Would setting elements to nil instead of deleting them make any difference?
Or maybe copying entries to a new hash somehow?

Mike Steiner

I have a recursive file-compare program that I run on 2 directories that
each contain about 10,000 files, 99% of which don't change. I read all the
filenames into hashes and then (first) delete all the matches, using this
code:

def RemoveIdenticalDirs ( old_fe_list , new_fe_list )
   # this function is necessary because we have to do a case-insensitive
match for directories, but not for files
   $stderr.puts "Detecting identical dirs..."
   old_fe_list.keys.each do | oldfile |
       new_fe_list.keys.each do | newfile | # can't use .has_key? because
we have to do a case-insensitive match
           if old_fe_list[oldfile].is_dir and new_fe_list[newfile].is_dir
and oldfile.downcase == newfile.downcase
               old_fe_list.delete ( oldfile )
               new_fe_list.delete ( newfile )
               break
           end
       end
   end
end

def RemoveIdenticalFiles ( old_fe_list , new_fe_list , comparetype )
   $stderr.puts "Detecting identical files..."
   old_fe_list.keys.each do | file |
       if new_fe_list.has_key? ( file )
           if !(old_fe_list[file].is_dir) and !(new_fe_list[file].is_dir)
and FilesAreIdentical ( comparetype , old_fe_list[file] , new_fe_list[file]
)
               old_fe_list.delete ( file )
               new_fe_list.delete ( file )
           end
       end
   end
end

Note that I've added an attribute to each hash called .is_dir which just
holds a Boolean value.

When I run the program (under WinXP using Ruby 185-21, if it matters), it
takes about 5-10 seconds to execute the above 2 functions.

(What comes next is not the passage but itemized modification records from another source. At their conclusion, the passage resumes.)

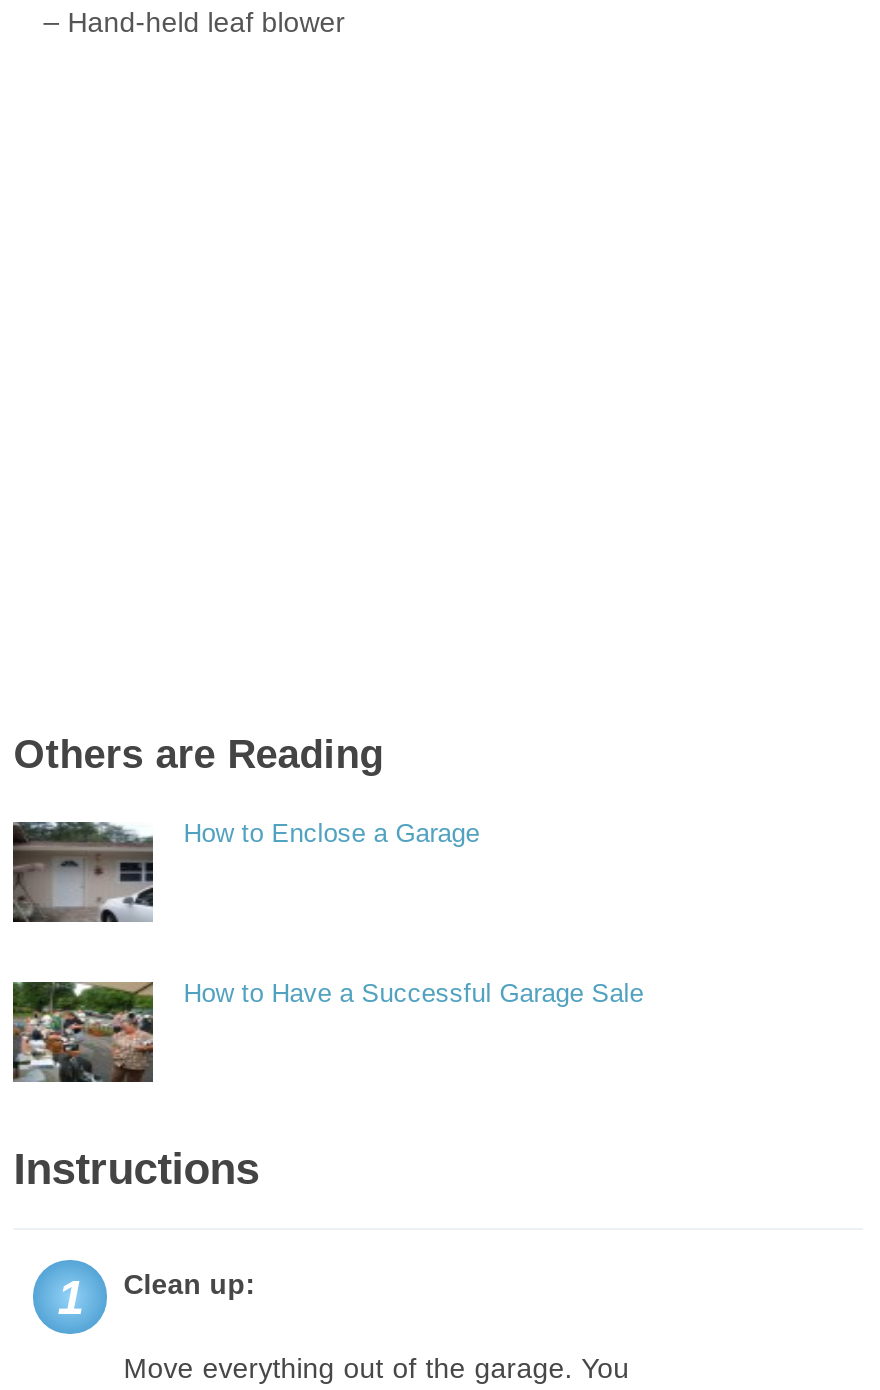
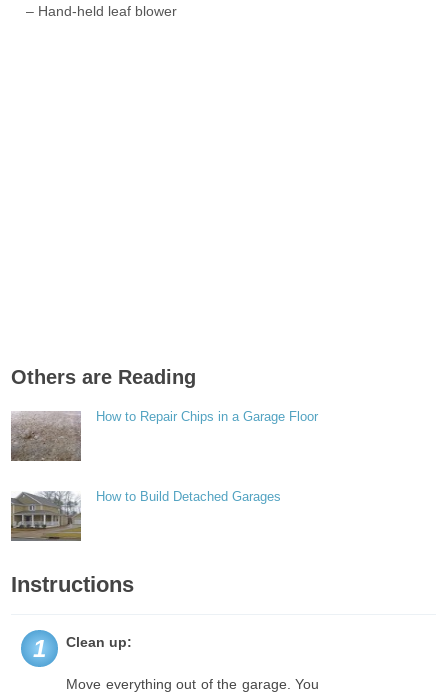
- [image]
- How to Enclose a Garage
+ [image]
+ How to Repair Chips in a Garage Floor

- [image]
- How to Have a Successful Garage Sale
+ [image]
+ How to Build Detached Garages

But that's not
the worst part - it chews up memory big time. The machine I'm running it on
has 768MB of RAM (with no swap file), and Windows gives me a warning that
it's out of memory as the above code runs. However, neither Windows nor the
program crashes. I'm guessing that all the .delete's are causing lots of
memory usage and the garbage collector starts running.

So my question is - is there a less memory-intensive way of doing the above?
Would setting elements to nil instead of deleting them make any difference?
Or maybe copying entries to a new hash somehow?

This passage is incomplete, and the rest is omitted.